July 18th, 2024

Every chatbot in use today, from ChatGPT to custom chatbots built from open-source large language models (LLMs), has been instruction-tuned. An LLM, like any language model, is simply a next-token predictor. To get a vanilla LLM to interact with a user like a chatbot, it must be fine-tuned using tens of thousands of examples of user-and-assistant conversations. This process, called supervised fine-tuning, is a basic building block of productionizing an LLM application.
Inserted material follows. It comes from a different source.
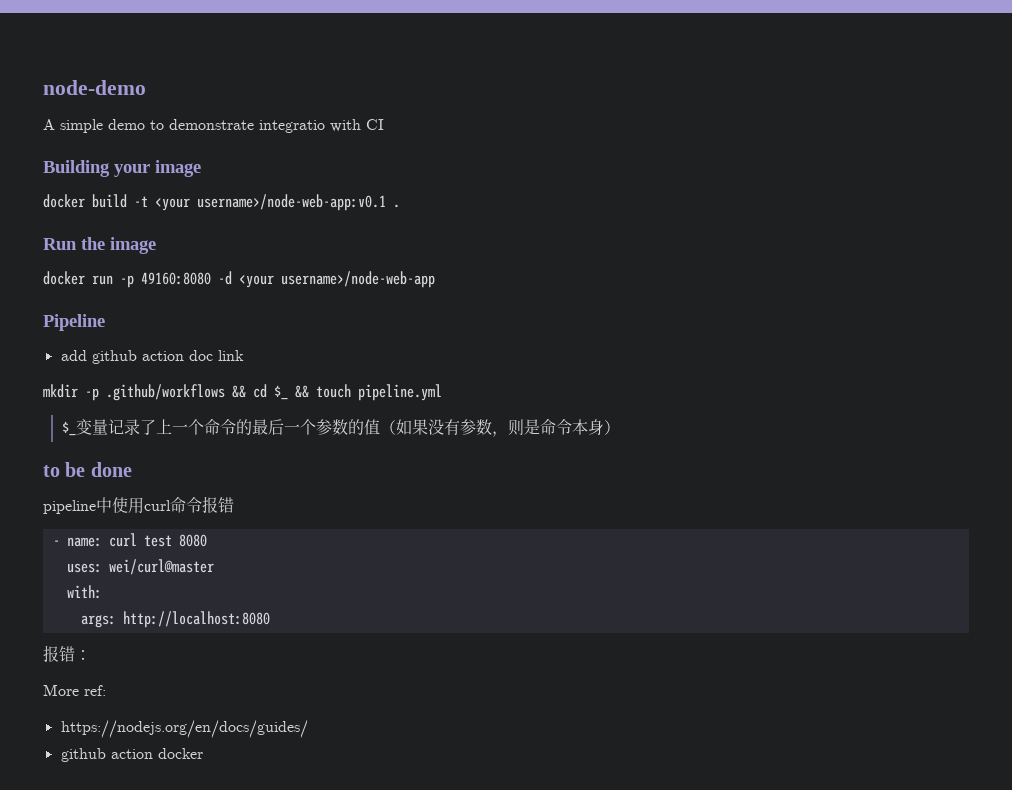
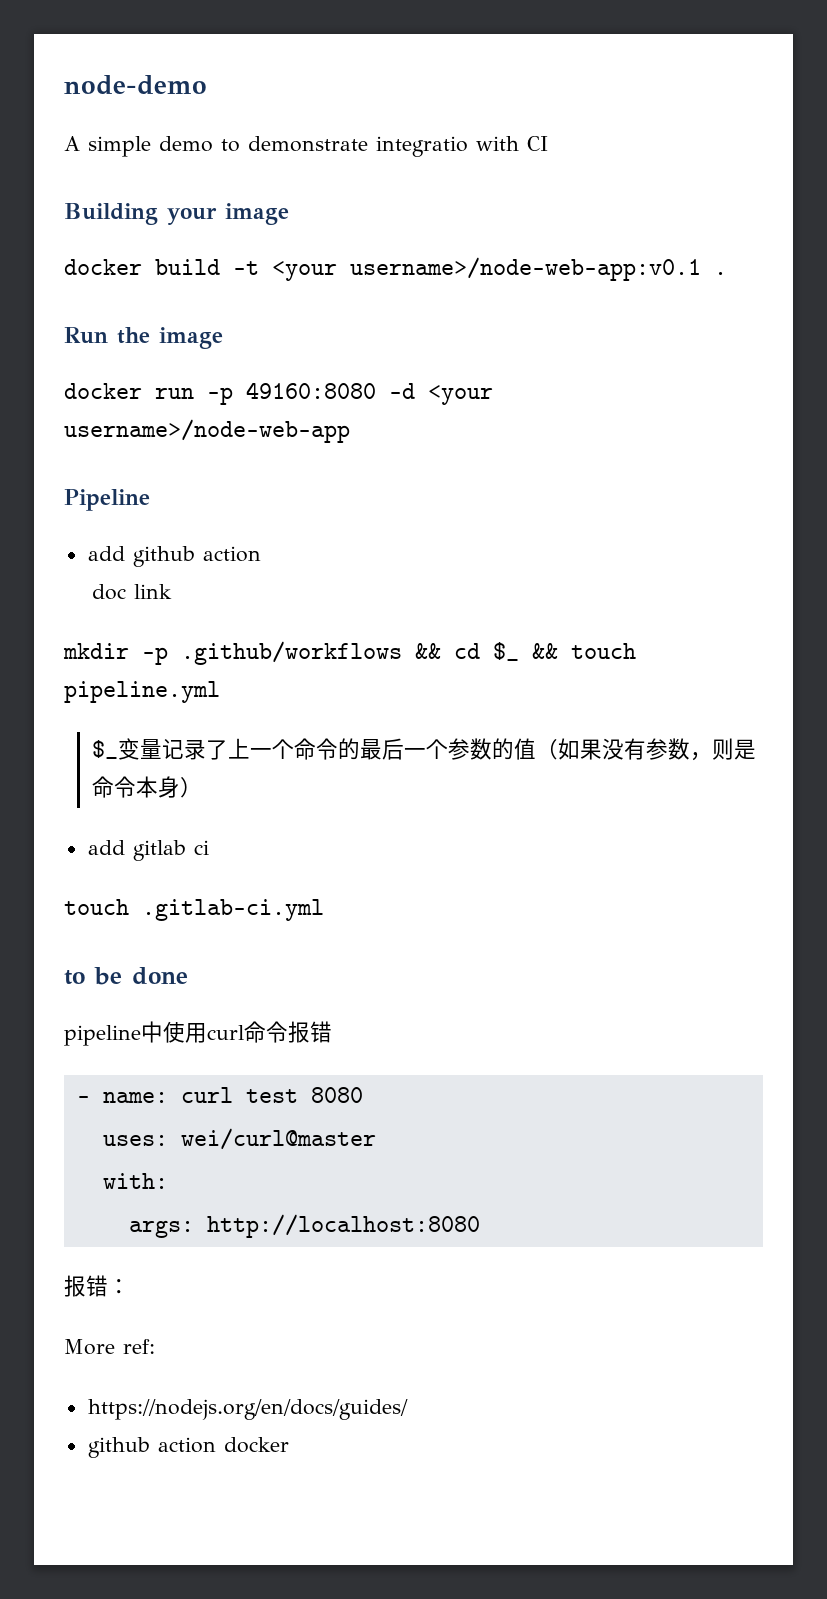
(184, 356) none -> (261, 554) //
(620, 427) none -> [87,840,209,861] [64,899,324,921] // add gitlab ci // touch .gitlab-ci.yml

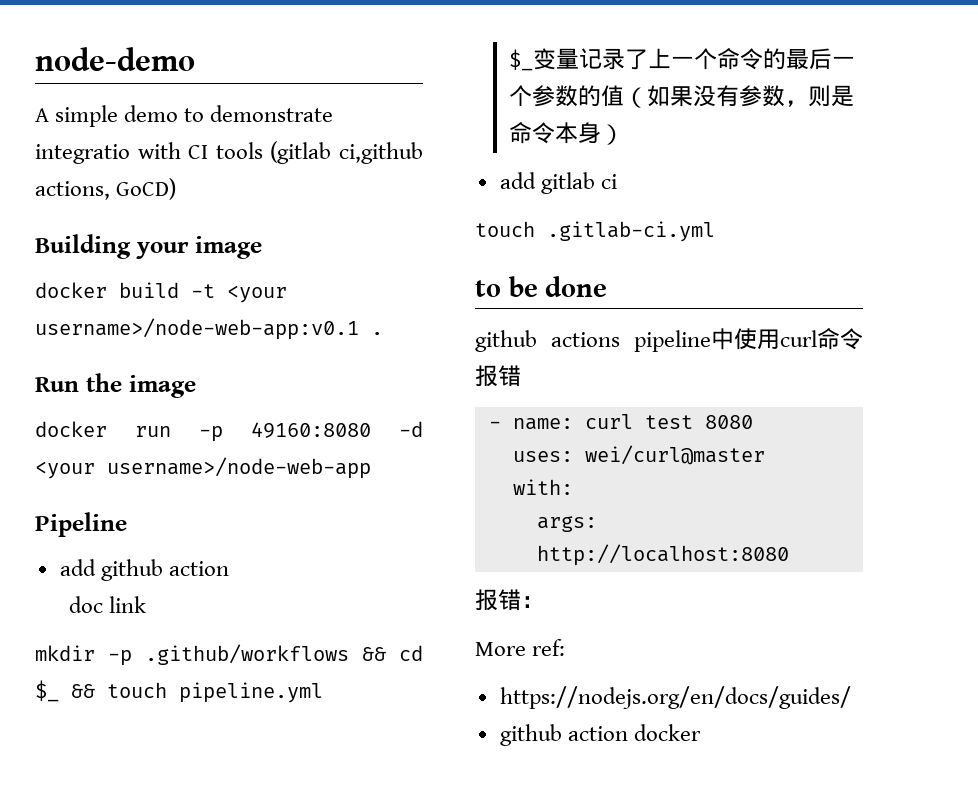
(548, 143) none -> [215,141,423,164] [35,178,177,200] tools (gitlab ci,github actions, GoCD)
(188, 976) none -> [475,330,620,352] github actions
Publicly available LLMs remain general purpose and aren’t suitable for direct use in most business applications because they need to be continuously fine-tuned to produce high-quality results.

A modern supervised fine-tuning solution involves something called the low-rank adapter. Low-rank adapters are relatively small matrices (millions, not billions of elements) that sit alongside each layer of the LLM and act as a sidekick. It’s job is to translate the inputs and outputs of LLM layers into the proper domain without adding latency in production.

During the fine-tuning process, low-rank adapters are trained on gold standard examples to teach an LLM how to respond. If the dataset is high quality and diverse, then the fine-tuned LLM’s output measurably increases in quality with as few as 100 examples as opposed to tens of thousands. Traditionally, these examples would be handcrafted by an expert, but writing them is time-consuming and labor-intensive. At Plum Defense, we automatically generate examples that are on par with human-written ones. This allows for continuous fine-tuning, which increases the quality of the LLM’s responses on an ongoing basis.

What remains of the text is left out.